The next section of code defines the VAD parameters that we want to pass to the model, as well as the headers for the inference call. For VAD parameters we just use a default parameter for the minimum allowed silence in an audio segment (check out other possible parameters here). We bundle this into another params dict that includes additional parameters we want to pass to the model.

vad_params = {
                "min_silence_duration_ms": 500,
                }

params = { # dict of parameters for faster_whisper transcription
            "parameters": {"language": "en", "vad_parameters": vad_params},
            # whether or not to use batched mode (defaults to True)
            "batched": True,
            }

headers = {"Authorization": f"Bearer {HF_TOKEN}"}

Our next segment of code defines the function that we will use to send information to the endpoint and get the transcription back. This takes an audio file and the header information, as well as a dict containing additional parameters, with the audio and parameters being stored in json format.

def trans_fast(audiofile, headers, params):
    """
    audiofile:  path to audio file
    params:     dict containing
                    - 'parameters' dict to pass to transcription model
                    - 'batched' argument (optional), defaults to True to use faster_whisper batched inference
    """
    with open(audiofile, "rb") as f:
        data = f.read() # read the file
        encoded_audio = base64.b64encode(data).decode('utf-8') # encode in b64 to send for transcription
    # Send audio bytes and params
    payload = {
                "inputs": encoded_audio,
                **params
                }
    response = requests.post(ENDPOINT_URL, headers=headers, json=payload)

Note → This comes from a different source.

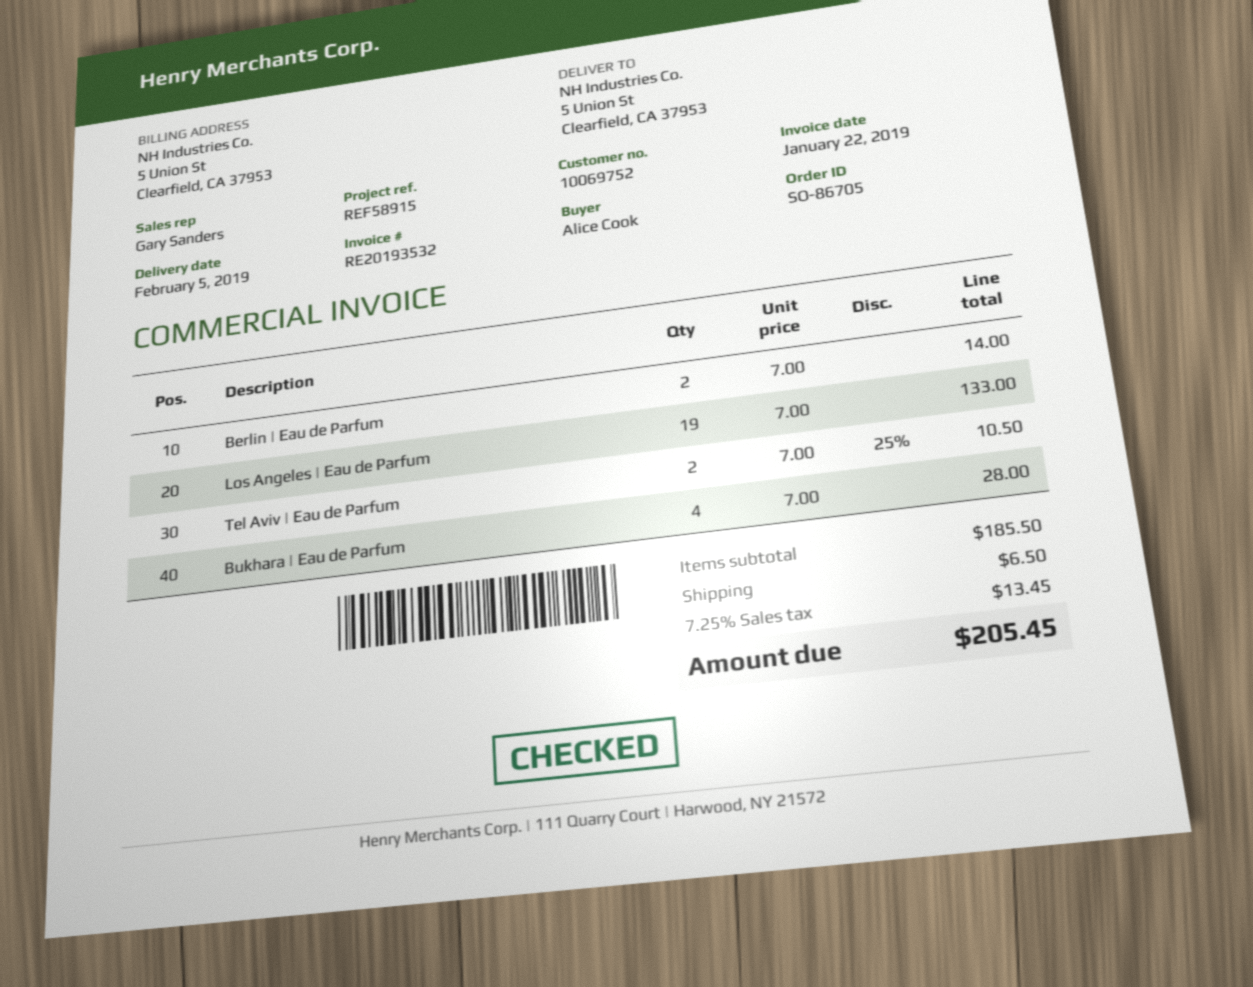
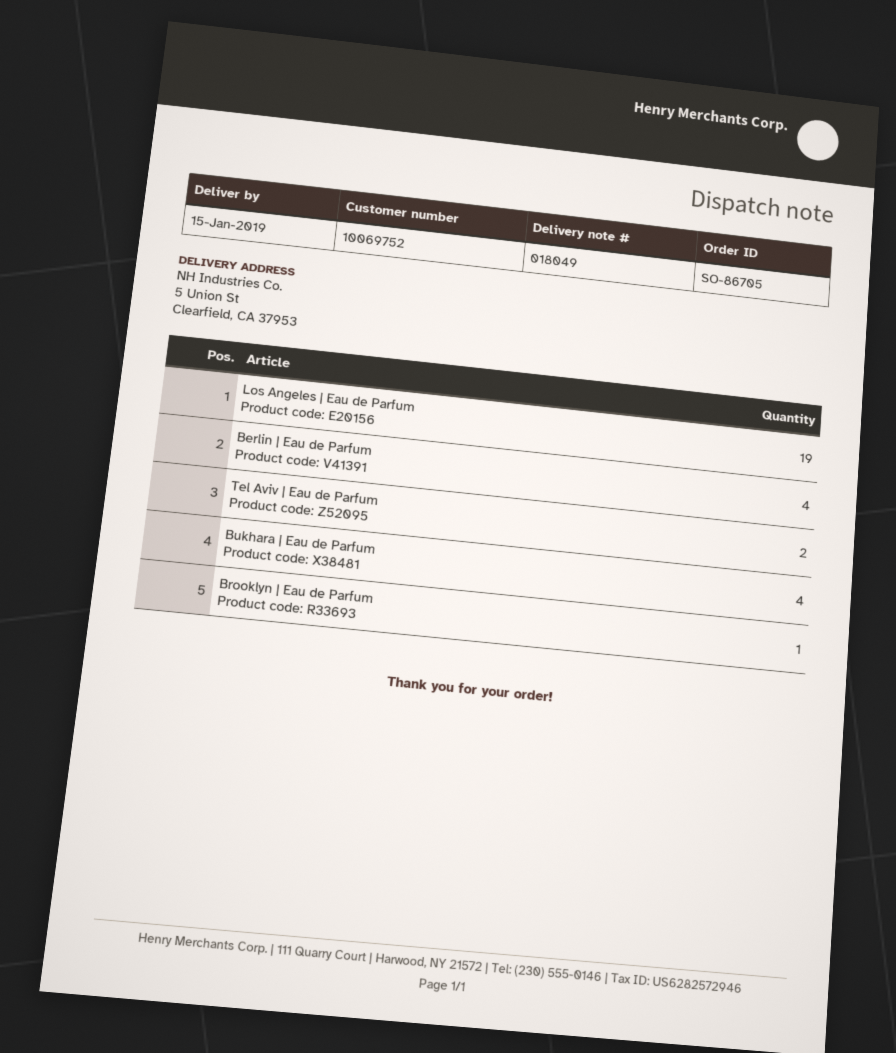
delivery date: 2019-02-05 -> 2019-01-15
Berlin | Eau de Parfum: 2 -> 4
Brooklyn | Eau de Parfum: none -> 1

    return response.json()

Finally, we can call the function with the audio file and the parameters dict to get a transcript back.

# Example usage
transcript = trans_fast(AUDIO_FILE, params)
print(transcript)

Conclusion

There are various ways to configure an endpoint, and this is a simple handler for a particular use-case. It may be useful for you if you are doing transcription as part of your workflow and would like to use a custom Whisper model on Huggingface. Other kinds of customization would depend on the particular model you’re using and for what purpose. I’ll be revisiting this if/when our needs and configuration requirements change.